窯のある生活

■ 熱線を替えた日のこと

電気窯の熱線を取り替える──ただそれだけの作業のはずが、思いがけず人の温かさに触れる一日になった。

テスターの使い方がどうにも分からず、七瀬窯の牧さんに助けを求めた。電話越しに丁寧に教えてくれる声を聞きながら、なんとか測ろうとするものの、どうにも数値が動かない。そこへ心配した松本さんまで顔を出してくれて、二人がかりでテスターを覗き込む。

しばらくして、松本さんが「あれ、これ先のカバー外してないよ」と指摘した瞬間、場の空気が一気にゆるんだ。三人で大笑いしたけれど、私は恥ずかしさで穴があったら入りたい気分だった。それでも、笑いながら教えてくれる人がそばにいるというのは、なんともありがたい。

テスターで測ると、下段の抵抗は12、上の二段は22。古い熱線を外し、新しいものに替え、ジョイントも交換した。再度テスターではり替えた上段の通電を測り直すと11になっていた。単位はハッキリ分からないのですが。数字が示す通り、うまく通電している。自分の手で窯が息を吹き返す瞬間は、何度経験しても胸が熱くなる。
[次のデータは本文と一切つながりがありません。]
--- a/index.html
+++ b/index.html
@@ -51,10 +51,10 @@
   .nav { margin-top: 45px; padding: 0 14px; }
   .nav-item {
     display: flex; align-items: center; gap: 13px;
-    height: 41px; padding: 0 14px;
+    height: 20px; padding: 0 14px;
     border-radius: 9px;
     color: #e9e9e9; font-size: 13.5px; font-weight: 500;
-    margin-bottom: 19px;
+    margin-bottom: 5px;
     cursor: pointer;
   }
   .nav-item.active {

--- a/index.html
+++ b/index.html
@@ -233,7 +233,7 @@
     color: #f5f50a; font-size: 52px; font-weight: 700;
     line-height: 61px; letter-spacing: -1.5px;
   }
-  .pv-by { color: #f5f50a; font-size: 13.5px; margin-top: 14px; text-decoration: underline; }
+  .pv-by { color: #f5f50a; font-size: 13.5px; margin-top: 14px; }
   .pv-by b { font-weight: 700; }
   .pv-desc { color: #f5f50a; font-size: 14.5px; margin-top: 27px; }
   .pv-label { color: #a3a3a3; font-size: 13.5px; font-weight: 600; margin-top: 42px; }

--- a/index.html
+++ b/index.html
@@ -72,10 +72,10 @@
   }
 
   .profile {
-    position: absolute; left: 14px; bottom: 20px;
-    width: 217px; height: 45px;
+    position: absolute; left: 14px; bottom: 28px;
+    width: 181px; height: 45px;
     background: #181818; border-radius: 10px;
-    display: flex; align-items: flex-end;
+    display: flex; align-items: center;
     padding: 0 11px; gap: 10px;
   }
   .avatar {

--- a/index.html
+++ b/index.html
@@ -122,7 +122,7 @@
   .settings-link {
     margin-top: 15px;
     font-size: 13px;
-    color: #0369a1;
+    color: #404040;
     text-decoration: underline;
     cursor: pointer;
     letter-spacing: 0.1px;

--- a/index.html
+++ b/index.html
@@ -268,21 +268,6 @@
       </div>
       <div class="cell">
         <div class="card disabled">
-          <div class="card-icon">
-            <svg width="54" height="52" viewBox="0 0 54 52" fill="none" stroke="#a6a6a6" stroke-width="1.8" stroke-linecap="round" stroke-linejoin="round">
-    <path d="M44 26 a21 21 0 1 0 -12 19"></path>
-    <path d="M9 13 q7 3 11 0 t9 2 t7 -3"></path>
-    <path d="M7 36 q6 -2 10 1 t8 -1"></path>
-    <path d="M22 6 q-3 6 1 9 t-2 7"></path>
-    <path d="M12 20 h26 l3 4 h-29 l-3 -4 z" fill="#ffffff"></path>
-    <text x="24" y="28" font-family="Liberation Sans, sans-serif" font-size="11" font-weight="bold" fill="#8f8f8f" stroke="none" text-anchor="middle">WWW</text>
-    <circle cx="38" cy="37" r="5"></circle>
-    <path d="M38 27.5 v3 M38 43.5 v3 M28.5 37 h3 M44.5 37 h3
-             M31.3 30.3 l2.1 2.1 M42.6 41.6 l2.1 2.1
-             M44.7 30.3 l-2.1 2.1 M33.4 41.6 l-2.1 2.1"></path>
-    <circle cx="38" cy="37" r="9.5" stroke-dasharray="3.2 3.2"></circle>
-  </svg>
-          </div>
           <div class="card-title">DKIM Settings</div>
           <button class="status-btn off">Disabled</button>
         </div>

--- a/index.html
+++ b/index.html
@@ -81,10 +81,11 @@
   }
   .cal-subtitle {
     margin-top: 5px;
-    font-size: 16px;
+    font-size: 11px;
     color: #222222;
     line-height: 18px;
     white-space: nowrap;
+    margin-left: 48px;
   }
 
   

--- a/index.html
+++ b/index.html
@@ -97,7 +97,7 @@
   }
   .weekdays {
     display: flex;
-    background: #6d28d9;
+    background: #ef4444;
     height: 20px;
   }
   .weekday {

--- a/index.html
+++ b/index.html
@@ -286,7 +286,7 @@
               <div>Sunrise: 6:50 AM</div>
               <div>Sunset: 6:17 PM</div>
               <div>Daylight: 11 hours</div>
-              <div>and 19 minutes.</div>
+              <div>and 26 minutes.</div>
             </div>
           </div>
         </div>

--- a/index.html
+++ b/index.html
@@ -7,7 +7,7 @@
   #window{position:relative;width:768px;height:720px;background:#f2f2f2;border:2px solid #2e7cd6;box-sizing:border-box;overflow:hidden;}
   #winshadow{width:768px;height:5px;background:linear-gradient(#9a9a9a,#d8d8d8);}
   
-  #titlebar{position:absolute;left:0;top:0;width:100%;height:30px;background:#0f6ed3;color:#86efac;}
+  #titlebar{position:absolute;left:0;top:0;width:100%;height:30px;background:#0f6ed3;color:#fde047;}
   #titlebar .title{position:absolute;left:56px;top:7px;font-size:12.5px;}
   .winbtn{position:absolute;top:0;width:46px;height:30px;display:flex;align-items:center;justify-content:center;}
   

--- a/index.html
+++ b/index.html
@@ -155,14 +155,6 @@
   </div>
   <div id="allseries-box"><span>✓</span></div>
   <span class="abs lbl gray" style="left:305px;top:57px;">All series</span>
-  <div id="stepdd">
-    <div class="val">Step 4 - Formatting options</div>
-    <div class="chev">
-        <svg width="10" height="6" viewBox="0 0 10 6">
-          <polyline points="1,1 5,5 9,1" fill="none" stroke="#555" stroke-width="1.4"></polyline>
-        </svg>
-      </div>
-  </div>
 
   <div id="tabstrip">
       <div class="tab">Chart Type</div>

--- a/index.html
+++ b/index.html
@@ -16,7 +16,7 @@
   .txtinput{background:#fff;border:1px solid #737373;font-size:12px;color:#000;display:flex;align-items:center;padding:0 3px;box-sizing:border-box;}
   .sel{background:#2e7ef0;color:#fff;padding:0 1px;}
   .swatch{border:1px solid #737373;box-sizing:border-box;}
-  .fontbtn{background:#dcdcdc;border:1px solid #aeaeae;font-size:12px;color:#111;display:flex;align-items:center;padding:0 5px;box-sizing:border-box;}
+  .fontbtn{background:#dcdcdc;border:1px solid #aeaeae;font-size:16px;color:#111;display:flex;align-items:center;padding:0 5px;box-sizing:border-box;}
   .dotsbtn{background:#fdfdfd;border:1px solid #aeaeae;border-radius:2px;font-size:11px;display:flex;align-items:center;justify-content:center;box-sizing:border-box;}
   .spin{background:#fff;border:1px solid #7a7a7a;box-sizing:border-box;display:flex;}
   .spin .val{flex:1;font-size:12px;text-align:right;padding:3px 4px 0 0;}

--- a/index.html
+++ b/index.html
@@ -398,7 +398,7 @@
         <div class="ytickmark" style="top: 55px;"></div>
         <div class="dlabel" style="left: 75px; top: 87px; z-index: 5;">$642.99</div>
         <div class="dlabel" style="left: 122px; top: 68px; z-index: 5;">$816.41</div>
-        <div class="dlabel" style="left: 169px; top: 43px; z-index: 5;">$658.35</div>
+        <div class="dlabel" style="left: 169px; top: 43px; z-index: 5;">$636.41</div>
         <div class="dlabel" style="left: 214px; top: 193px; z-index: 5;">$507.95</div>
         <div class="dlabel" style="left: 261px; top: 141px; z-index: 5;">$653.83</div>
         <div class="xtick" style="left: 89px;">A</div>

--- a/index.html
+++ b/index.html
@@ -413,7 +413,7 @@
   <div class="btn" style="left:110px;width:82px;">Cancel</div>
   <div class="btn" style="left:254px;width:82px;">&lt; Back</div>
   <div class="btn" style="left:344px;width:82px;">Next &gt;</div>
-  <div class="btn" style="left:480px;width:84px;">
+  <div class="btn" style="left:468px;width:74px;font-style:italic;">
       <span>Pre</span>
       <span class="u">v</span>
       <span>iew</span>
まだもう一つ古い熱線が残っている。次はそれを替える番だ。段取りを考えながら、今日の出来事を思い返す。失敗も恥ずかしさも、誰かと笑い合えれば、ちょっとした思い出に変わる。

【電気炉メンテナンス】シンポ DAR‑7M|1段目の熱線を交換しました

陶芸用の電気炉を長く使っていると、どうしても避けられないのが「熱線の断線」です。
今回は、私が使っている シンポ(Shimpo)DAR‑7M1段目の熱線交換 を行ったので、その様子をまとめました。

電気炉のメンテナンスは少しハードルが高く感じられますが、手順を知っていれば落ち着いて作業できます。
同じ機種をお使いの方や、これから交換に挑戦する方の参考になれば嬉しいです。

🔧 使用したもの

  • DAR‑7M 用 1段目の熱線(新型コネクター対応)
  • プラスドライバー
  • 軍手または耐熱手袋
    ※必ず 電源を切り、完全に冷めた状態 で作業します。

🔥 熱線交換の手順

1. 古い熱線を取り外す

まずは断線した熱線を外します。
DAR‑7M は段ごとに熱線が分かれているので、1段目だけを交換する場合は該当部分だけを外せばOKです。

2. 新しい熱線をセットする

新型コネクターは差し込みやすく、固定もしやすい構造になっています。
溝に沿って熱線を丁寧に配置し、たるみや浮きがないように整えます。

3. コネクターを固定して完了

最後にコネクター部分をしっかり固定します。
ここが甘いと通電不良の原因になるので、確実に締めておきます。

💡 作業のポイント

  • 電源は必ず切る
  • 完全に冷めてから作業する
  • 熱線は無理に引っ張らない
  • コネクターの固定を丁寧に行う

安全に作業するためにも、焦らずゆっくり進めるのが大切です。

🎥 今回の動画について

YouTubeショートでは、熱線交換の流れを短くまとめています。
「どんな作業なのか」をイメージするのにちょうど良い長さです。

通常動画では、より詳しい解説や注意点も紹介できるので、今後はロング版も作っていく予定です。

✨ おわりに

電気炉のメンテナンスは、陶芸を続けていくうえで欠かせない作業です。
自分でできる部分を知っておくと、安心して制作に集中できます。

同じ DAR‑7M をお使いの方の参考になれば幸いです。